Demonstrating products is a key upside to exhibiting, companies say, especially for many newer companies, whose mandate is to walk a customer through an intricate series of commands and screens. "It's the most effective way of getting clients excited about the product. We're a software provisioning solution, and that's pretty esoteric, so customers have to see it," says Michael Foley, president and CEO of Alopa Networks Inc., a software provisioning company.
The seeing-is-believing concept is not lost on other similar companies whose products necessitate some serious walk-throughs. "It's a premier show for the industry and for us. We'll demonstrate new products like our TJ615 modems with a home-grown chip and design. We've been committed to the show from the get-go," says a spokesperson from Terayon Communication Systems.
Concurrent Computer Corp. will do the same with its SVOD and VOD products. "We'll demo our SVOD products with other vendors in the booth and make some announcements.
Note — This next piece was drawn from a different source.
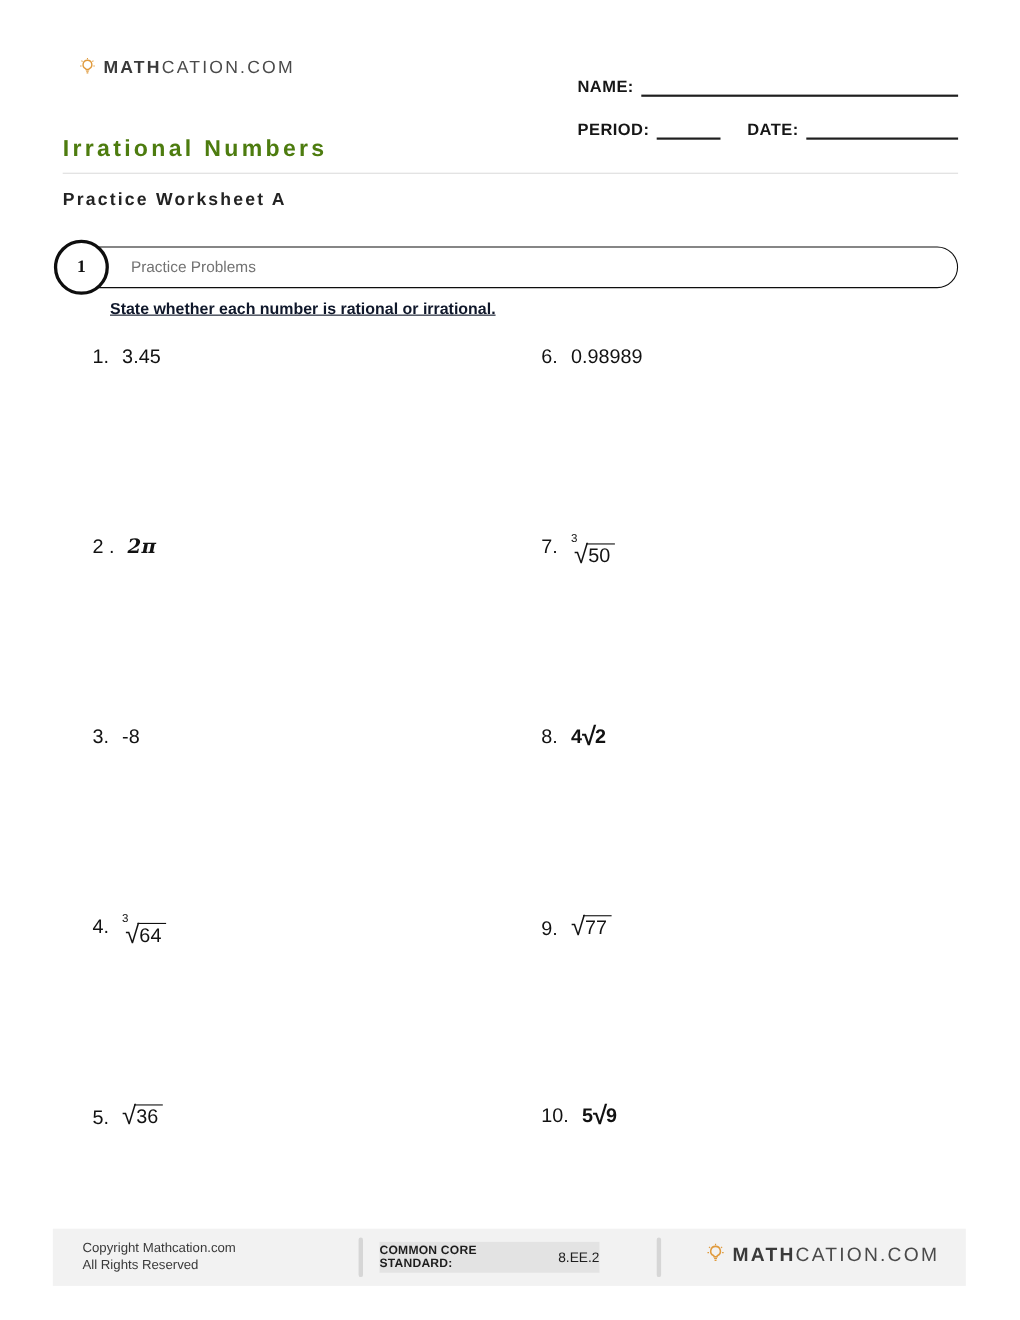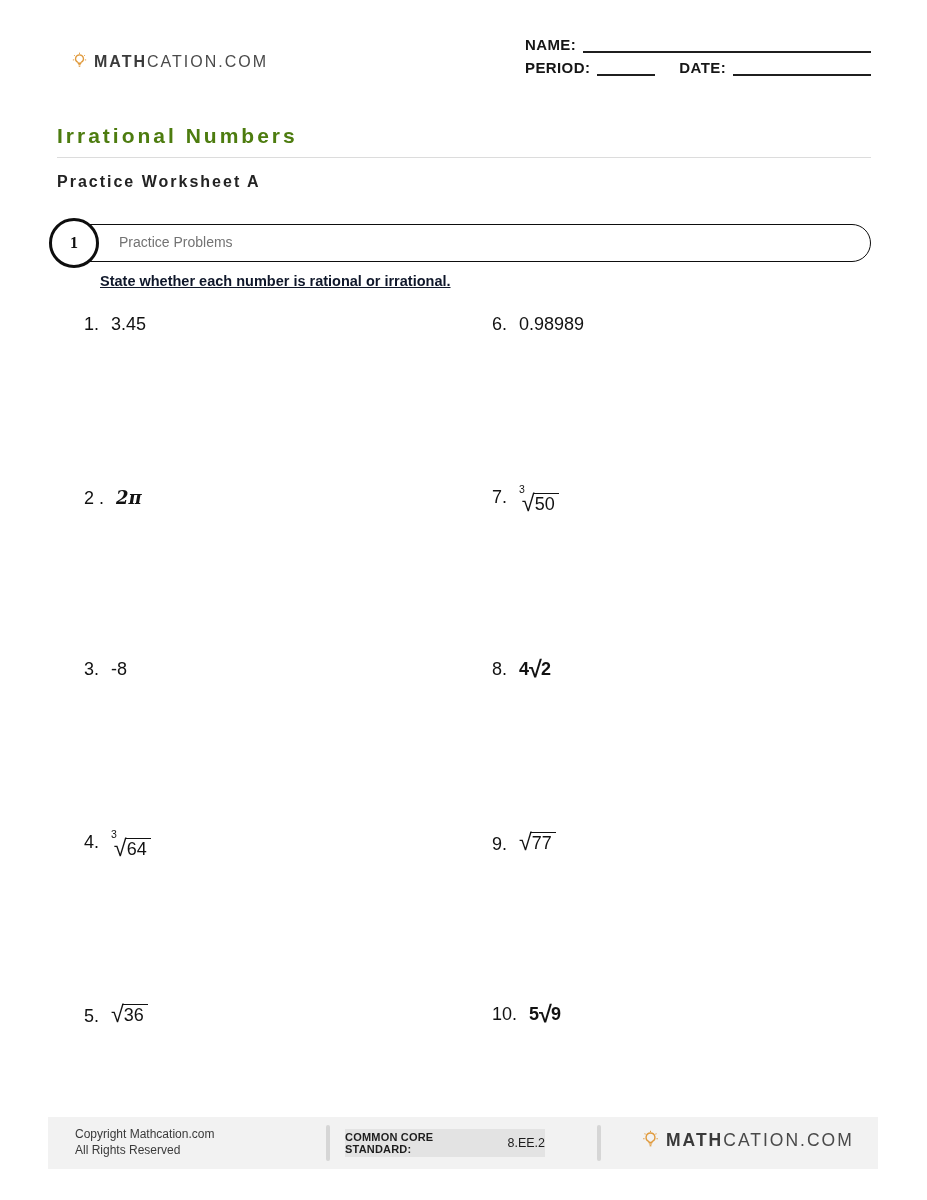"NAME:" .field-row { margin-top: none -> 35px }
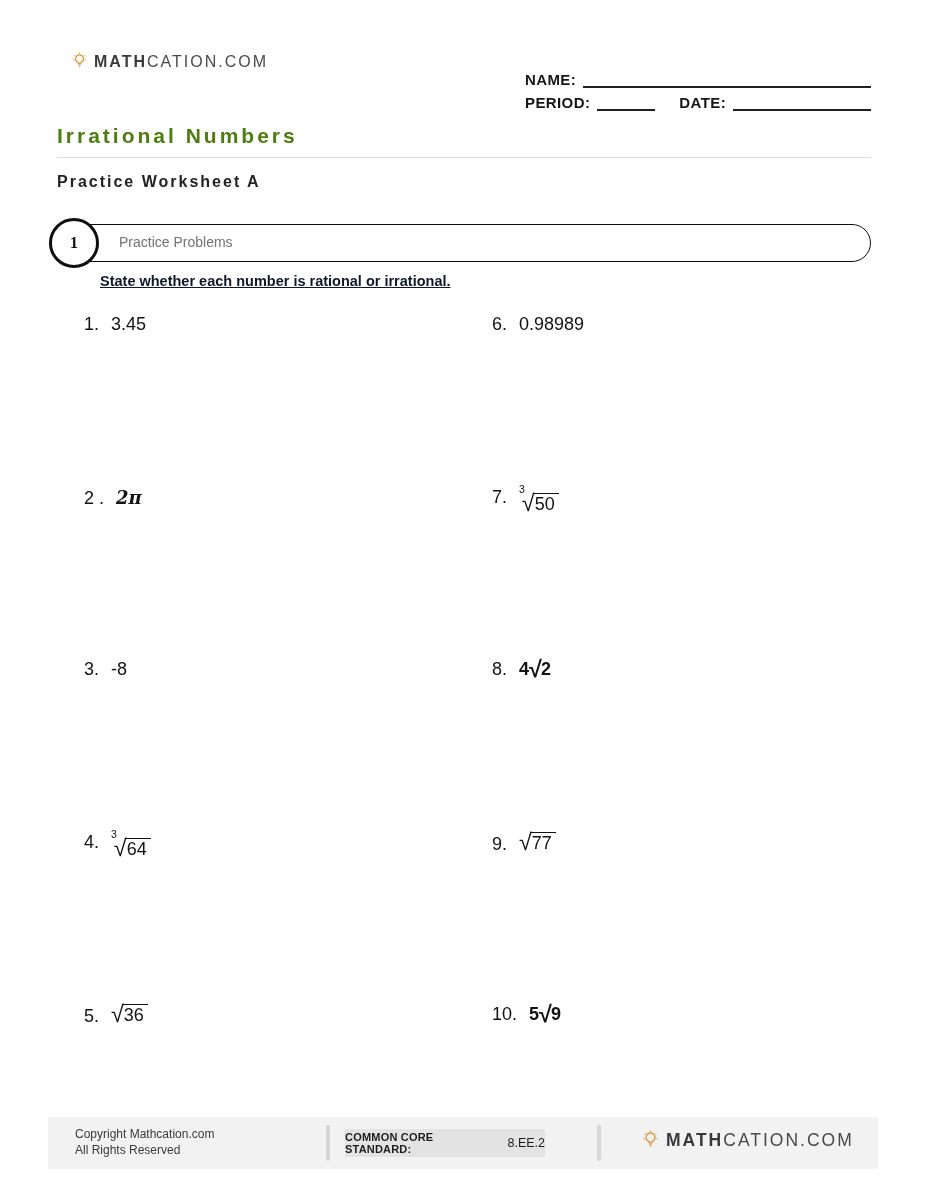"PERIOD:" .field-row + .field-row { margin-top: 4px -> 20px }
We're a technology vendor, and we need to be there," says Andrea Ariza, director of corporate communications for Concurrent.
The CCTA certainly hopes more companies share the "have to be there" attitude, particularly during the current economic downturn and in the wake of recent tragic events. "For us, it's an opportunity to bring together opinion leaders in the broadband industry, and we've urged MSOs to schedule meetings at the show and have worked hard to bring security up to snuff. But it's been a challenging year with difficult decisions," concludes Hirschfield.